This presumes that the value was created by the authors and not the people who found a way to use the structure in the training set to create intelligence. Like crediting wi-fi router owners with creating Wi-Fi Positioning System instead of the people who realized they could wardrive around to create maps and extract a new kind of value that would never have existed without them. Or Egyptians for deciphering hieroglyphics instead of the Frenchman who realized the Rosetta Stone they were using to hold up a wall could actually be used to do much more.
My thinking here is coming from the paper "From Entropy to Epiplexity"[1] which partly discussed why you can train on synthetic data: it's the structure of the data that enables learning, not just the amount of "information". Authors of images and videos may have worked just as hard as authors of text training sets, but they didn't contribute to AI as much because there just wasn't the same kind of structure to discover there.
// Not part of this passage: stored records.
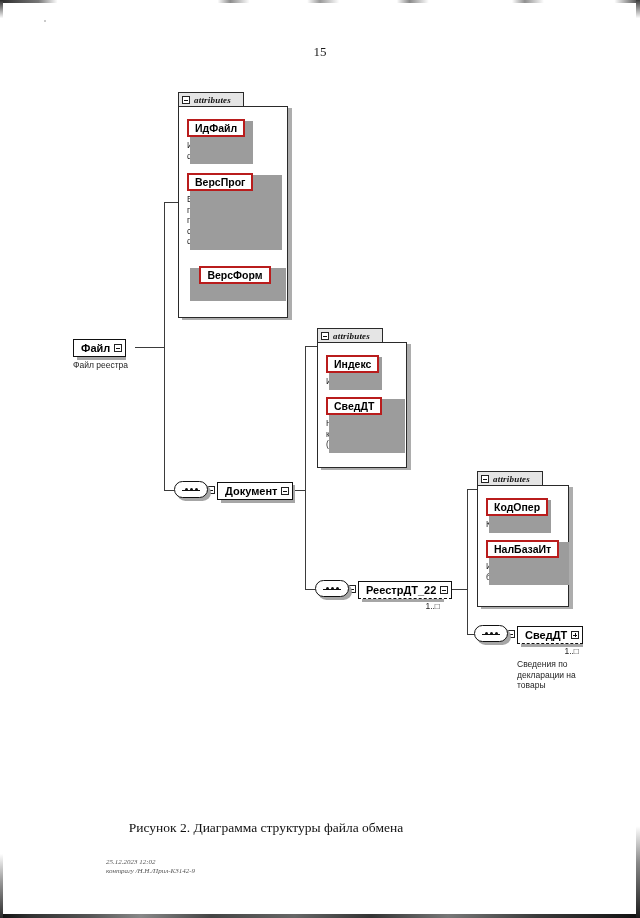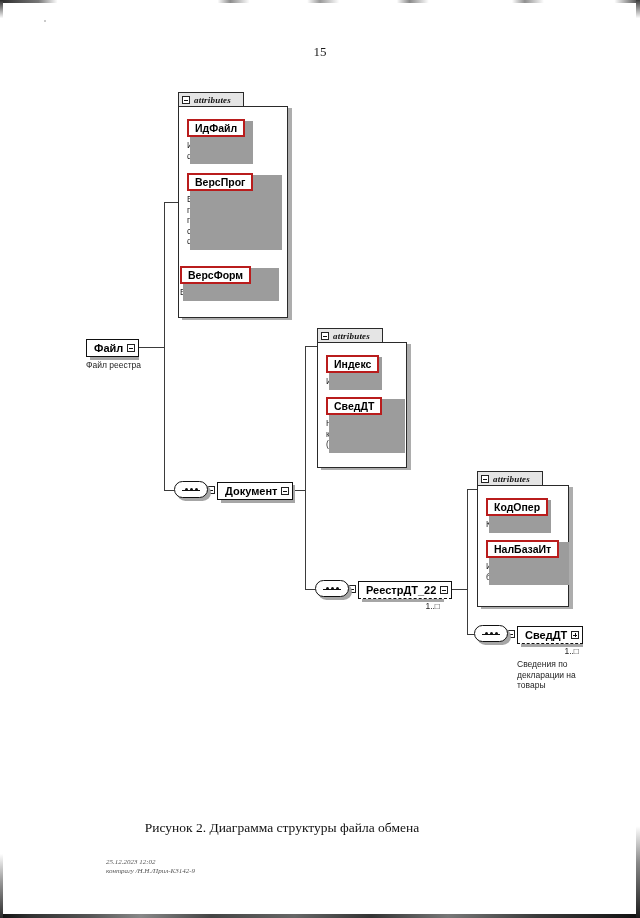--- a/index.html
+++ b/index.html
@@ -163,7 +163,7 @@
 файл</div>
   </div>
 
-  <div class="attr-item" style="left:2px;top:173px;">
+  <div class="attr-item" style="left:9px;top:173px;text-align:center;">
     <span class="attr-name-shadow"></span>
     <span class="attr-name">ВерсФорм</span>
     <div class="attr-desc" style="width:96px;">Версия формата</div>

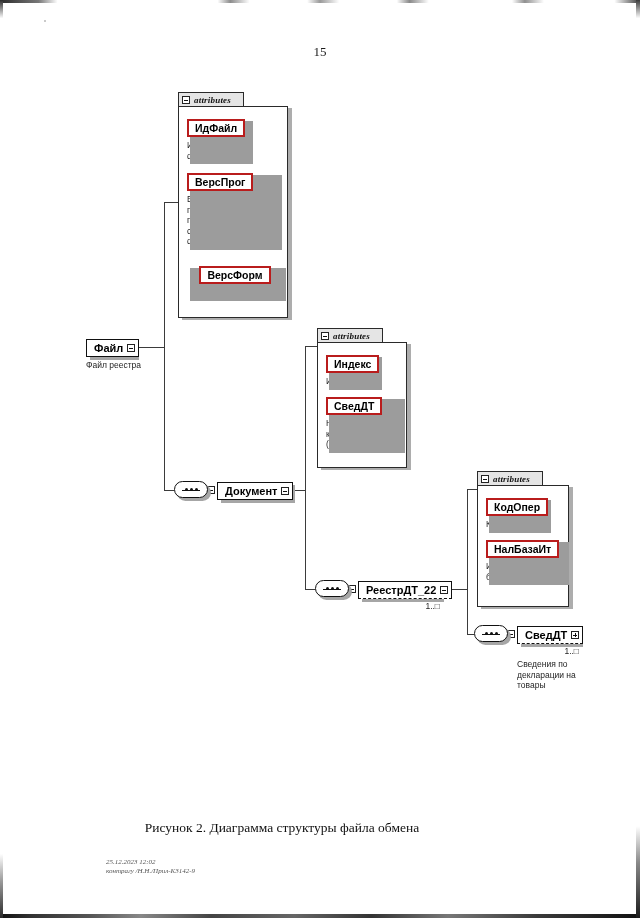--- a/index.html
+++ b/index.html
@@ -170,7 +170,7 @@
   </div>
 </div>
 
-<div class="node" style="left:86px;top:338px;">
+<div class="node" style="left:73px;top:338px;">
   <div class="node-shadow" style="left:4px;top:4px;width:49px;height:18px;"></div>
   <div class="node-box">
     <span class="node-label">Файл</span>

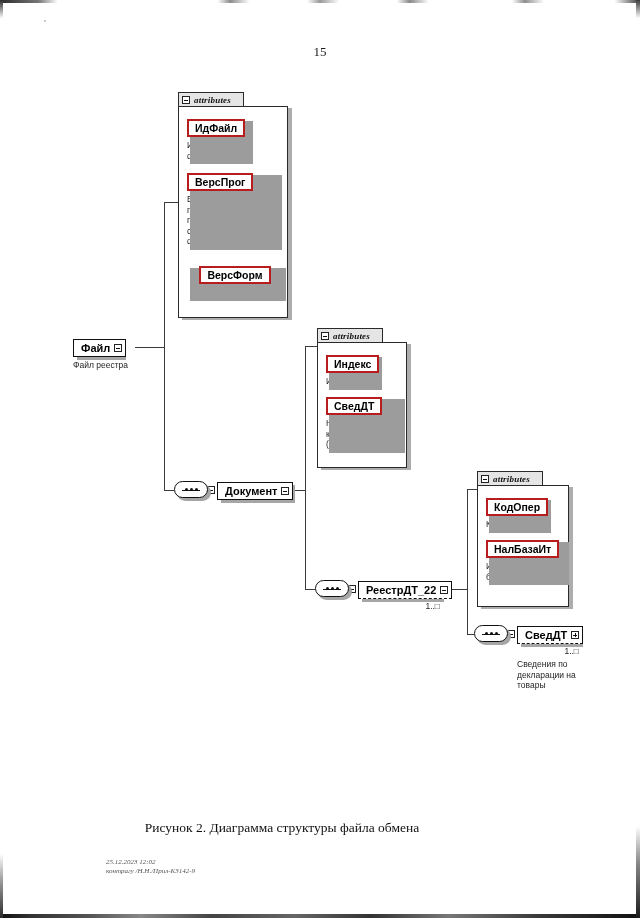--- a/index.html
+++ b/index.html
@@ -99,7 +99,7 @@
   .seq-shadow{position:absolute;left:3px;top:3px;width:34px;height:17px;background:#a6a6a6;border-radius:9px/9px;z-index:1;}
 
   .caption{
-    position:absolute;left:16px;width:532px;text-align:center;
+    position:absolute;left:0;width:532px;text-align:center;
     font-family:"Liberation Serif", serif;font-size:13.5px;color:#111;
   }
   .footer{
It's the people who found the usable structure, not the people who accidentally generated it, who created the value.
> This presumes that the value was created by the authors and not the people who found a way to use the structure in the training set to create intelligence.
This presumes it's binary.
> Or Egyptians for deciphering hieroglyphics instead of the Frenchman who realized the Rosetta Stone they were using to hold up a wall could actually be used to do much more.
Yes, I think a lot more than 1 person deserves credit for years of painstaking research.
> It's the people who found the usable structure, not the people who accidentally generated it, who created the value.
You're naively assuming the structure is accidental.